Wat wel verschillend is, is dat mbo-studenten er pas vanaf hun achttiende aanspraak op kunnen maken. Dat is voor hbo- en wo-studenten anders. Dijkgraaf zegt: "Het heeft toch te maken met dat mbo-studenten tot hun achttiende nog schoolplichtig zijn." Daarnaast weten veel mbo-studenten volgens de minister niet eens dat ze in aanmerking kunnen komen voor een beurs of vergaten het aan te vragen en gingen meteen een lening aan. Dat moet volgens hem anders. "Het is heel belangrijk om te weten dat als je student bent en je komt ervoor in aanmerking, dat je je snel aanmeldt. Als je dat voor 1 september doet, krijg je ook al vanaf dan de basisbeurs."
Spijt van de pechgeneratie
De minister moest echter wel de hand in eigen boezem steken toen zijn voorgangers het leenstelsel invoerden in 2015. Er was veel kritiek voor nodig om deze opnieuw in te voeren. D66, de partij van minister Dijkgraaf, was destijds immers groot voorstander van het leenstelsel. "Er was toen een brede coalitie. Een kabinet van VVD en PvdA die dat voorstelde en je merkte eigenlijk al in de Kamer dat bijna iedereen zei: toen waren we er voor, maar nu zien we echt de noodzaak."
Dijkgraaf merkt op dat er in acht jaar tijd veel is veranderd. "De studielening drukt op jonge mensen en levert dus heel veel stress op onder studenten. Het heeft ook te maken met de woningmarkt."
Dijkgraaf zegt spijt te hebben van de keuzes die er in het verleden zijn gemaakt en heeft begrip voor de gemengde gevoelens van de studenten die tussen wal en schip vielen tijdens het leenstelsel. "Heel vaak gaan we dingen beter doen en dan kan het niet meer met terugwerkende kracht worden teruggedraaid." Er is nu uiteindelijk een tegemoetkoming van zo'n 3200 euro voor mensen die in 2015 zijn begonnen met studeren. Maar, zegt hij: "De gemiddelde leenlast is 6000 euro meer. Iedereen die zegt: 'ik word niet volledig gecompenseerd voor alles wat ik heb misgelopen', ja, dat is waar."

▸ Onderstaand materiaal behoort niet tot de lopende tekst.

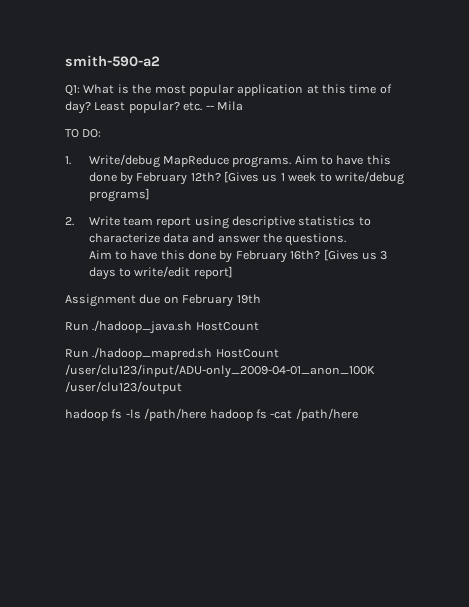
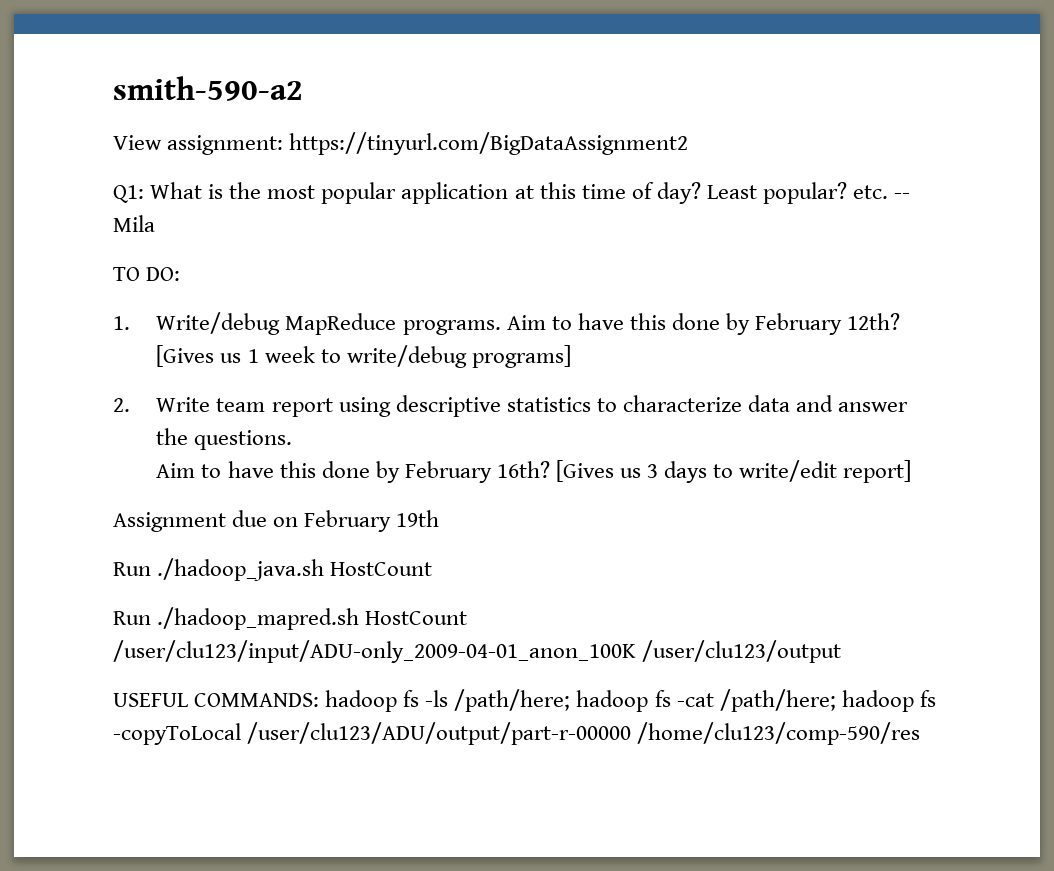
(160, 61) none -> [113,132,689,155] // View assignment: https://tinyurl.com/BigDataAssignment2
(182, 387) none -> [113,693,320,707] USEFUL COMMANDS:
[144,408,207,421] /path/here -> [454,689,571,712] /path/here;
[295,408,358,421] /path/here -> [719,689,936,712] [113,722,921,745] /path/here; hadoop fs -copyToLocal /user/clu123/ADU/output/part-r-00000 /home/clu123/comp-590/res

Dat er geen ruimhartigere compensatie is gekomen komt voort uit een politiek besluit tijdens de onderhandelingen van de coalitievorming, zegt Dijkgraaf. "Het kabinet had heel veel prioriteiten. We gaan een miljard structureel besteden aan de basisbeurs en hebben één miljard voor de tegemoetkoming."
'Niet in verhouding'
Amerikakenner Victor Pak, ook aanwezig in de studio van Goedemorgen Nederland, vertelt dat hij gedeeltelijk ten prooi is gevallen aan de pechgeneratie. "In de eerste helft van mijn studie kreeg ik nog een basisbeurs en in de tweede helft niet meer", zegt hij. Zijn vriendin begon daarentegen met studeren in 2015 toen het leenstelsel werd ingevoerd en was net klaar met studeren voordat de basisbeurs weer wordt ingevoerd. Pak is voorstander van de herinvoering van de basisbeurs, maar vindt het wel "een toonbeeld van een soms wispelturige en onbetrouwbare overheid".
Studenten uit het leenstelsel krijgen slechts een beperkte tegemoetkoming voor hun opgelopen studieschuld. Volgens Pak is dat een vrij groot contrast met de voordelen die huidige studenten krijgen. "Dat staat helemaal niet in verhouding met wat er geleend is. Mijn vriendin heeft een studieschuld van tienduizenden euro's en ze krijgt een paar duizend terug."